Posted: 11/1999
Sprint, MCI WorldCom Announce $115 Billion
Merger
By Ken Branson
MCI WorldCom Inc. and Sprint Corp. have agreed to merge in what may be the biggest U.S. corporate combination ever.
When the merger closes some time in the second half of 2000, the new company's name will be WorldCom, company officials say.
The two companies reached an agreement after Sprint's board of directors reportedly chose MCI WorldCom's offer over that of BellSouth Corp., Atlanta. News media reports have put the BellSouth offer at $72 billion, but no one at BellSouth could be reached to confirm or deny that offer. BellSouth issued a statement confirming that Sprint and BellSouth had been in negotiations but that the talks had concluded without an agreement being reached.
"I'm not the only cowboy any more," says MCI WorldCom CEO Bernard J. Ebbers. "Bill [Esrey] doesn't get any credit for it, but he's every bit as much a cowboy as I am."
Sprint Chairman and CEO William T. Esrey and Ebbers say that several issues will remain open for a while: Which of them will do what under the new structure, how many of the combined company's 140,000 employees will lose their jobs and how the brand names (MCI WorldCom, UUNET, Sprint, Sprint PCS, 10-10-321 and others) will be used.
Regarding the first issue, Ebbers points out that nearly all his present senior managers in MCI WorldCom joined the company as a result of mergers and now are laboring happily in the merged vineyard. Ebbers and Esrey concede there probably is some overlap among employees, but stress that the merger will result in more people, not fewer, being employed by the merged company. Ebbers adds that some may be kept on even though the logic of efficiency suggests they be let go. "Is it better to keep people now, or let them go and then try to hire them back when you need them?" Ebbers asks rhetorically.

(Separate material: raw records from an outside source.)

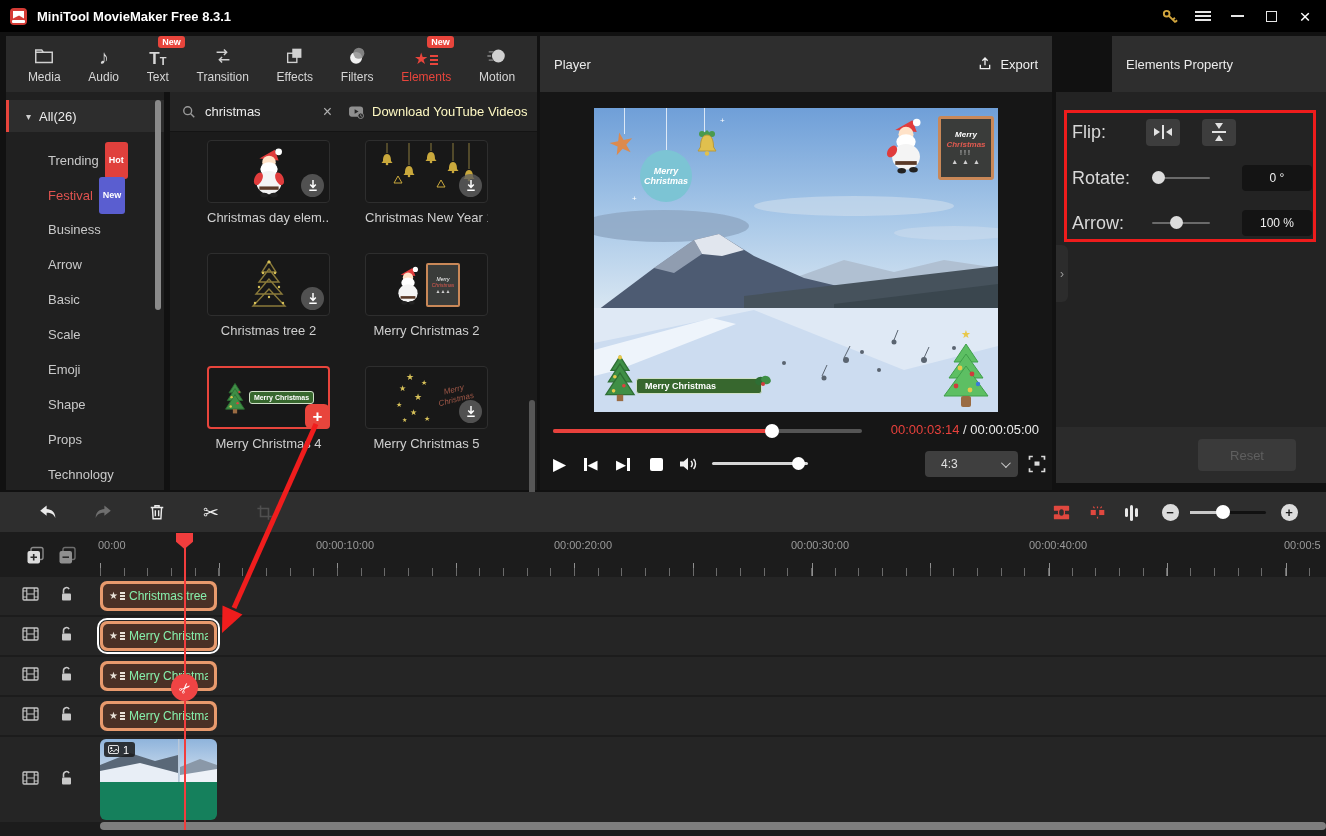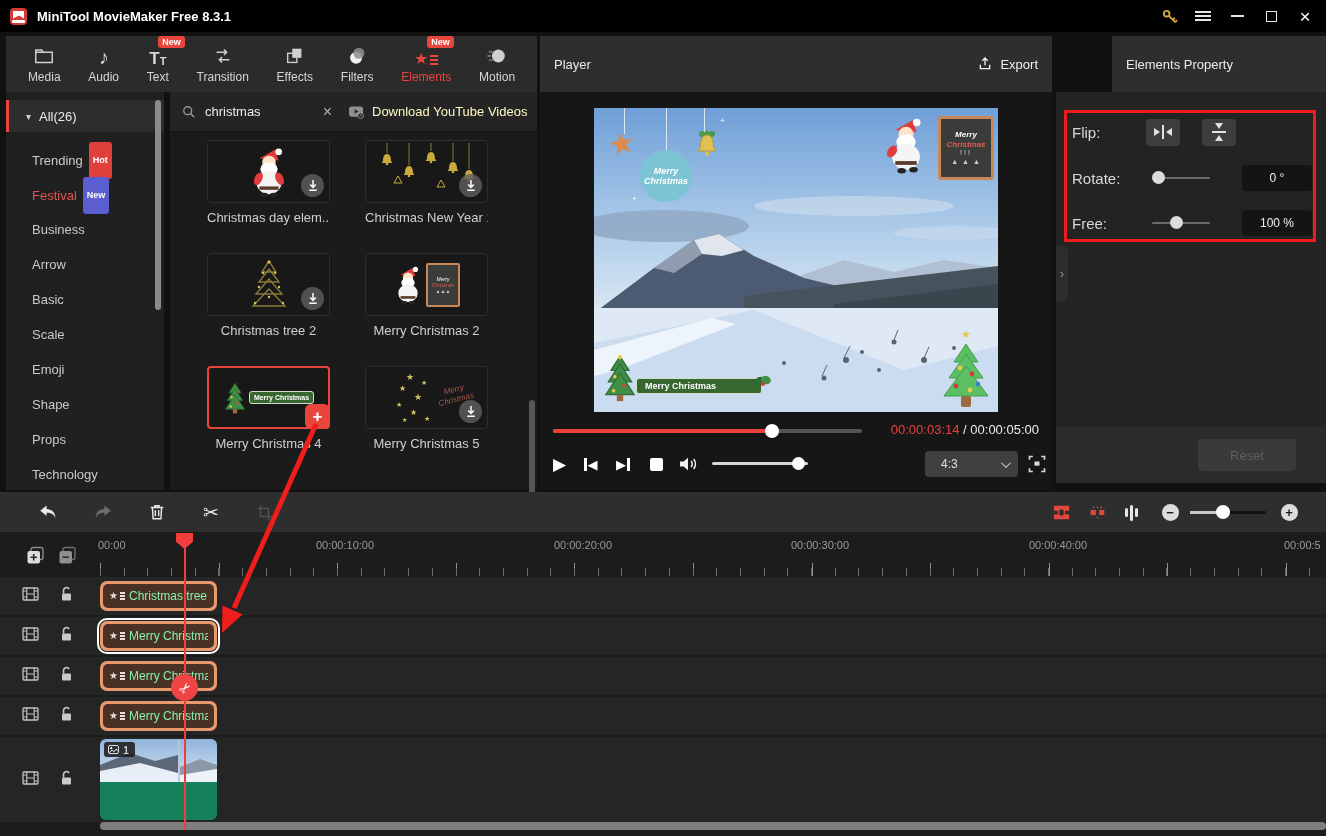"Flip:" .prop-label { font-size: 15px -> 18px }
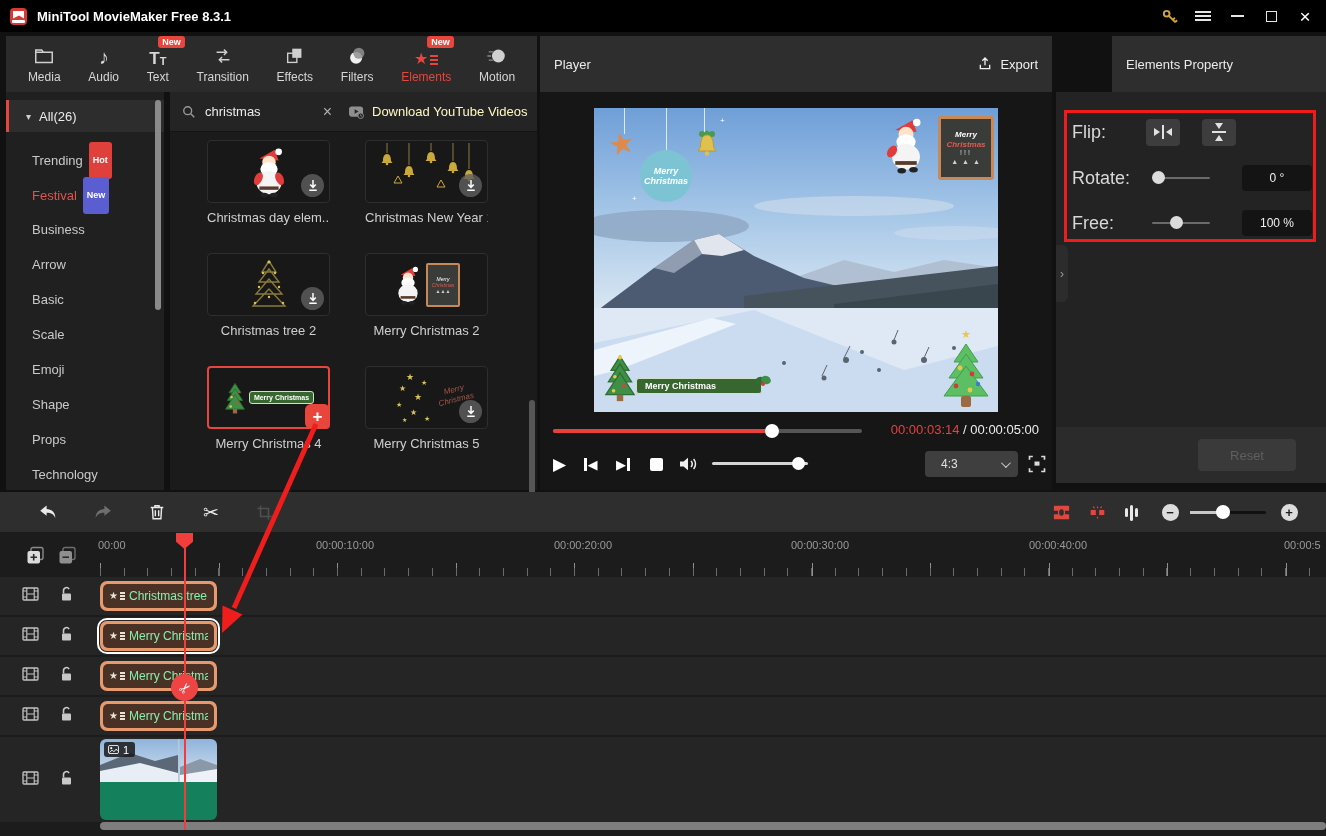"Trending Hot" .cat-item { padding-left: 26px -> 42px }
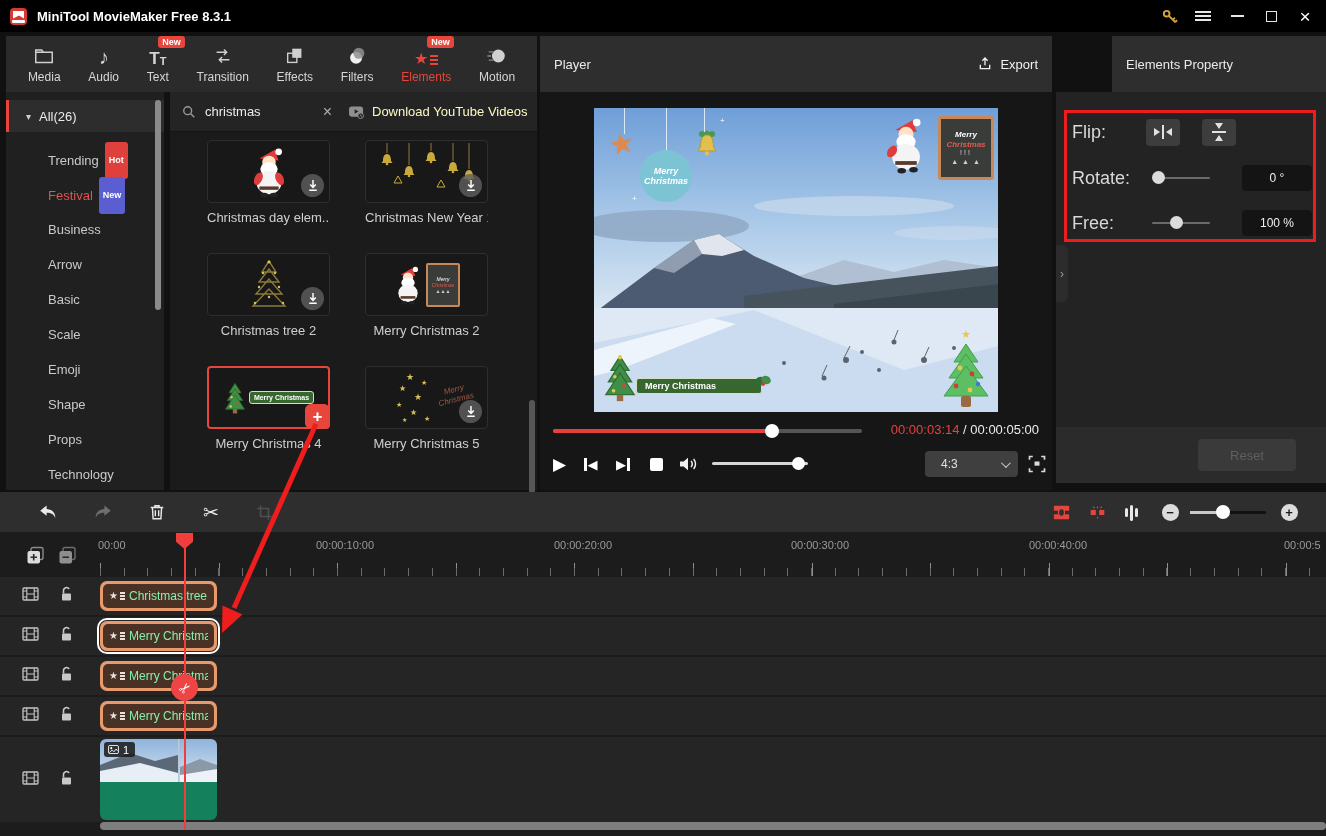"Free:" span.prop-label { text: Free -> Arrow }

He suggests he would be inclined to keep people, and "grow into" needing them.
As to brand names, Ebbers says WorldCom will keep the two companies' brand names, but he isn't sure how they will be used.
Ebbers and Esrey emphasize that the merger will create the largest, integrated, wholly owned communications network in the world. "Facilities, facilities, facilities," Ebbers says. "We are absolutely believers in what we call on-net strategy. From origination to termination, we want the customers not to leave our own network."
Ebbers goes out of his way to praise Sprint PCS, Sprint's mobile wireless service, and Integrated On-Demand (ION), Sprint's asynchronous transfer mode (ATM)-based integrated network strategy, which, he says, will form a key part of WorldCom's strategy. Analysts seem to agree.
"MCI WorldCom has a very strong story except for wireless," says Jeffrey Kagan, an independent telecom analyst based in Atlanta. "This deal will fill in the wireless gap."
But a warning toxin has been sounded in regulatory quarters.
"American consumers are enjoying the lowest long distance rates in history and the lowest Internet rates in the world for one reason: competition," says William E. Kennard, chairman of the Federal Communications Commission (FCC). "Competition has produced a price war in the long distance market. This merger appears to be a surrender. How can this be good for consumers?"
Ebbers insists that it will be good for consumers, and says he and Esrey understand that the burden of proof is on them. He maintains, as well, that it is "foolish" to view the industry as segmented into long distance and local markets, because the technology powering networks doesn't care whether a communication is local or long distance. Soon, he says, consumers won't care either, but will be buying bundled services from the likes of the new WorldCom.
When WorldCom (as it was then known) merged with the former MCI Communications Corp. last year, the European Commission (EC) forced it to divest itself of its Internet backbone--which was sold to Cable & Wireless plc, London. Ebbers says he and Esrey are prepared to address any such concerns the EC may voice this time around, but he didn't say how. Both MCI WorldCom (which owns UUNET Technologies) and Sprint own Internet backbones.
Additionally, MCI WorldCom and Sprint are direct competitors in Brazil, where MCI WorldCom controls Embratel Participoes S.A., Sao Paulo, the country's incumbent long distance provider and the only company in Brazil with a nationwide Internet protocol (IP) network. Sprint has bought the "mirror license" in Brazil, which allows it to compete with Embratel. The head of the Brazilian regulatory body, Anatel, has said that the agreement with Sprint will have to be reworked.